Среди хозяйственных перемен, принесенных стране вторжением и последовавшим в 1798 г. созданием «Батавской республики», важнейшее место занимали включение новых провинций Дренте и Северного Брабанта[398]
в пределы таможенной линии, уравнение городов с деревней в экономико-правовом отношении, упразднение но всем провинциям всяких воспрещений вывоза, пошлин и т. п., затем упразднение дордрехтского складочного пункта (стапельного права). В 1798 г. последовало провозглашение «свободы труда» и отмена принудительного вступления в цехи, в 1799 г. — объявление всех почтовых контор государственными учреждениями[399]. Особенное значение имела отмена привилегий Ост-Индской компании 24 декабря 1795 г. и введение унифицированной монетной системы, которая натолкнулась, правда, на большие трудности и была в 1810 г. заменена французской монетной системой{1216}. Мероприятием большого значения для деревни было упразднение всех помещичьих привилегий. Действовали не всегда последовательно; так, была сохранена и даже подтверждена законами 6 декабря 1805 г. и 23 января 1809 г. монополия на совершение регулярных товарных рейсов между городами[400].Реформы коснулись также и положения евреев. Декрет 2 сентября 1796 г. предоставлял им полностью гражданские права батавцев. Правда, он сопровождался напоминанием властям на местах, чтобы они не урезывали прав евреев{1217}
.[401]В то время как в Нидерландах в целом с 1795 г. шла борьба за единство государства, хотя и не увенчавшаяся полным успехом, почти во всех городах окончательно рухнуло господство купеческого патрициата, поскольку оно не было сильно надломлено уже в период предшествующей борьбы «патриотов». Но политический переворот в городах не явился решающим для хозяйственной жизни страны.
Грубая действительность стояла в резком противоречии с названными мероприятиями, проникнутыми духом «свободы, равенства и братства» и в теории обладавшими в некоторых случаях бесспорными экономическими достоинствами.
Сомнительным было проведение этих мероприятий в государстве, самостоятельном только по видимости, в действительности же целиком зависимом от французской республики и ее хищнической администрации. О самостоятельной экономической политике не могло быть даже и речи, так что перечисленные реформы не имели пока почти никакого значения.
Единственной отраслью хозяйства, дела которой шли хорошо и на которой сказалось благоприятное влияние нововведений, было сельское хозяйство.

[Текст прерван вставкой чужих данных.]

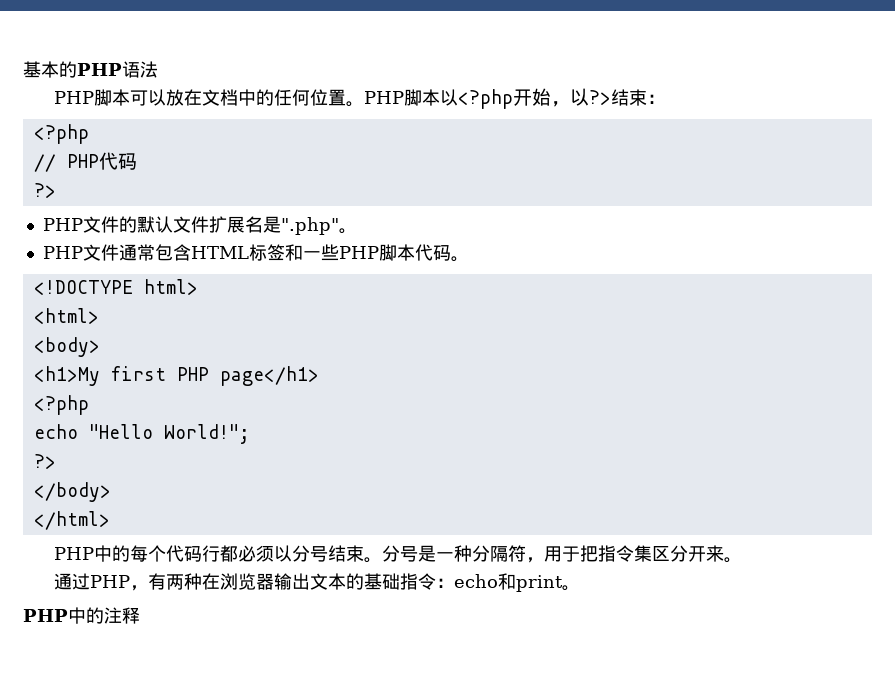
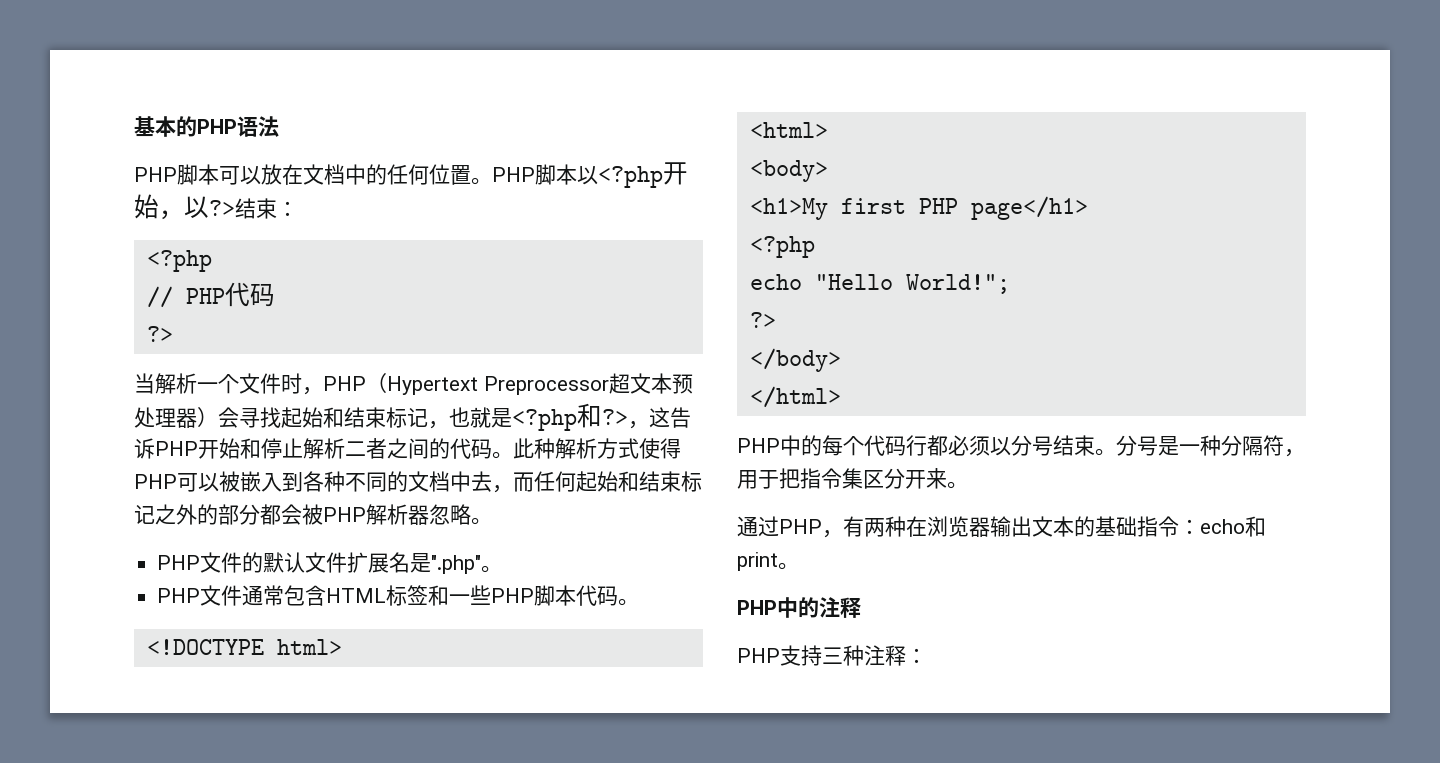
+ 当解析一个文件时，PHP（Hypertext Preprocessor超文本预处理器）会寻找起始和结束标记，也就是<?php和?>，这告诉PHP开始和停止解析二者之间的代码。此种解析方式使得PHP可以被嵌入到各种不同的文档中去，而任何起始和结束标记之外的部分都会被PHP解析器忽略。
+ PHP支持三种注释：

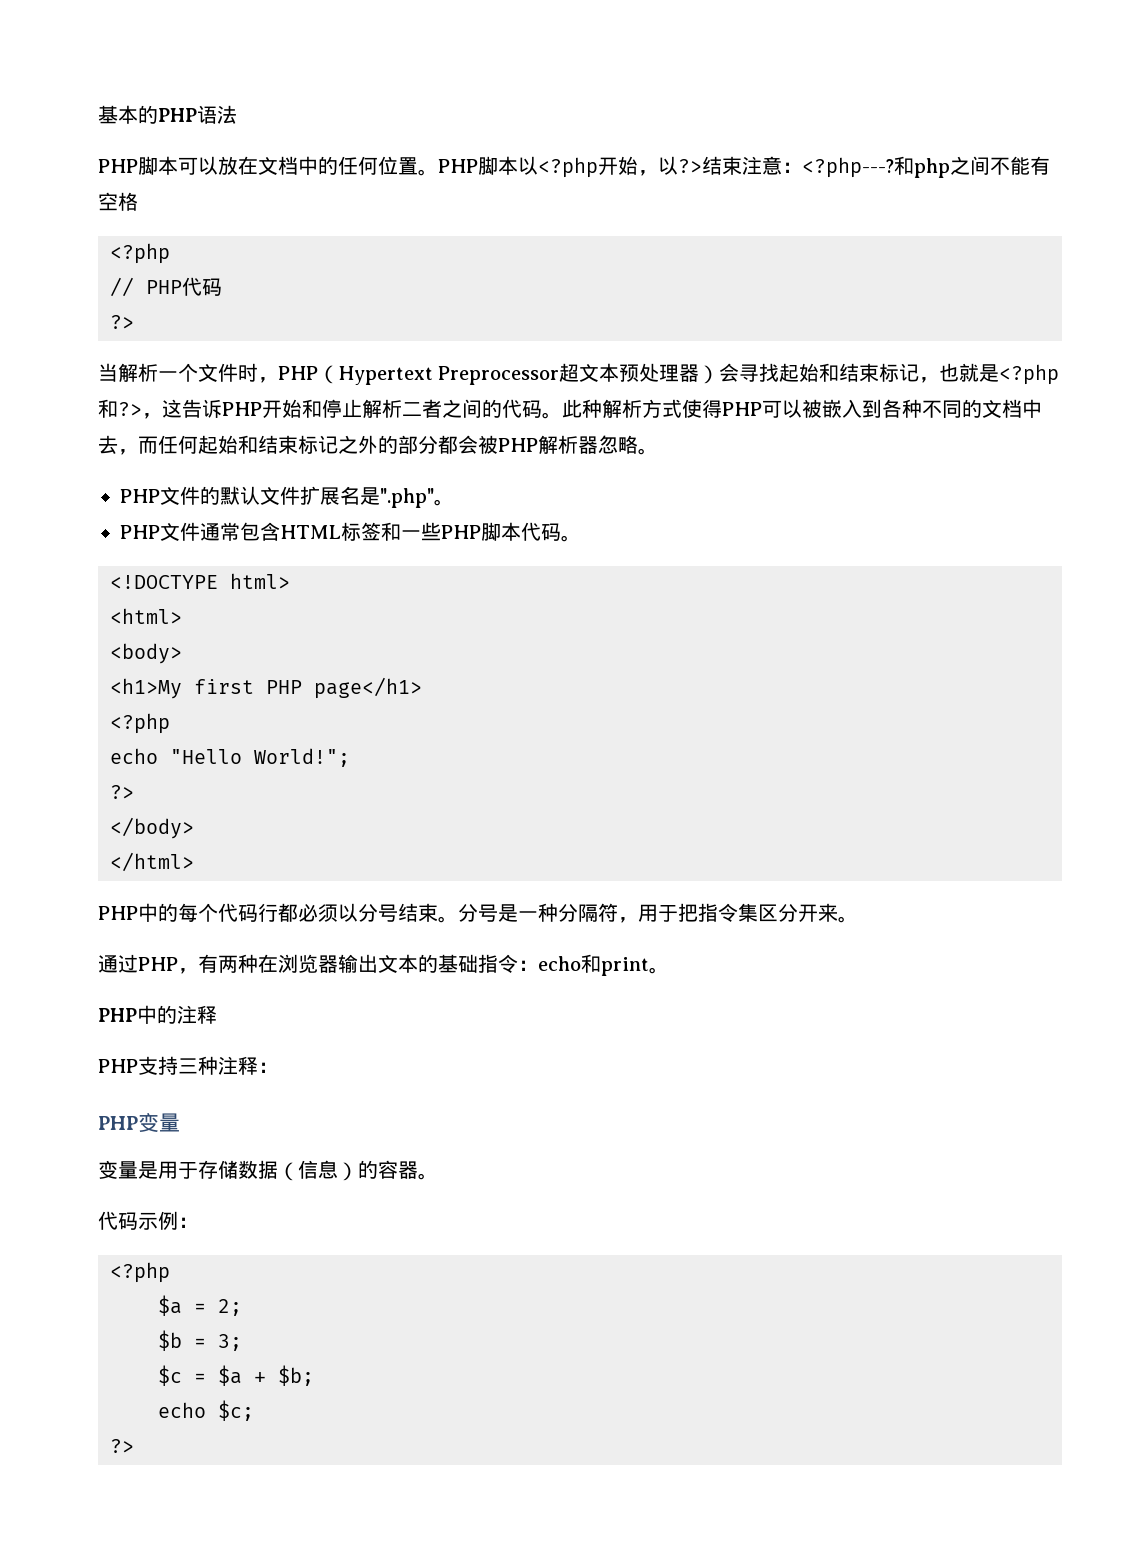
- PHP脚本以<?php开始，以?>结束：
+ PHP脚本以<?php开始，以?>结束注意：<?php---?和php之间不能有空格
+ PHP变量
+ 变量是用于存储数据（信息）的容器。
+ 代码示例：
+ <?php
+ $a = 2;
+ $b = 3;
+ $c = $a + $b;
+ echo $c;
+ ?>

С одной стороны, сельское хозяйство было не так доступно денежным вымогательствам иностранных властей, как амстердамская биржа или торговля; а с другой стороны, без него нельзя было обойтись во время продолжительных войн, как без источника необходимейших для жизни предметов — хлеба, скота и молочных продуктов, — и потому его надо было щадить.
Торговля с Францией поддерживалась; но торговый баланс, до 1789 г. бывший для нее активным, изменился в пользу Голландии, так как она должна была снабжать Францию в значительных размерах колониальными продуктами, получаемыми из Англии; колониальные товары не были включены в изданное Генеральными штатами 16 сентября 1796 г. запрещение ввоза английских товаров. Значительная часть товаров для Франции, например северных, шла теперь через Голландию. Морской экспорт из Франции в Амстердам, ценность которого составляла в 1791 г. в круглых цифрах 23 млн. ливр., в 1795 г. не превышал 5,5 млн.{1218}
. Торговые сношения велись почти полностью сухим путем через Бельгию.С господствующим положением Амстердама в хозяйственной жизни Нидерландов было покончено. Прежнее положение сохранялось только в области кредита, поскольку это допускали недостаток в деньгах или воздержанность капиталистов. Провинция Голландия являлась теперь лишь частью целого. Экономический центр тяжести передвинулся во внутренние провинции, в которых преобладало сельское хозяйство. С этим, конечно, была связана перемена в экономической политике, свернувшей, насколько она вообще могла проявлять себя, всецело в русло протекционизма сельскому хозяйству и промышленности. На некоторое время Амстердам уступил свое первенство Гамбургу{1219}
;[402] возвратить себе совсем свое прежнее положение ему уже никогда не удалось. Мелкие приморские города, как, например, Хорн и Энкхёйзен, все более и более терявшие свое значение в течение XVIII столетия, пришли в совершенный упадок; только Харлинген держался еще благодаря своей оживленной торговле маслом и сыром{1220}.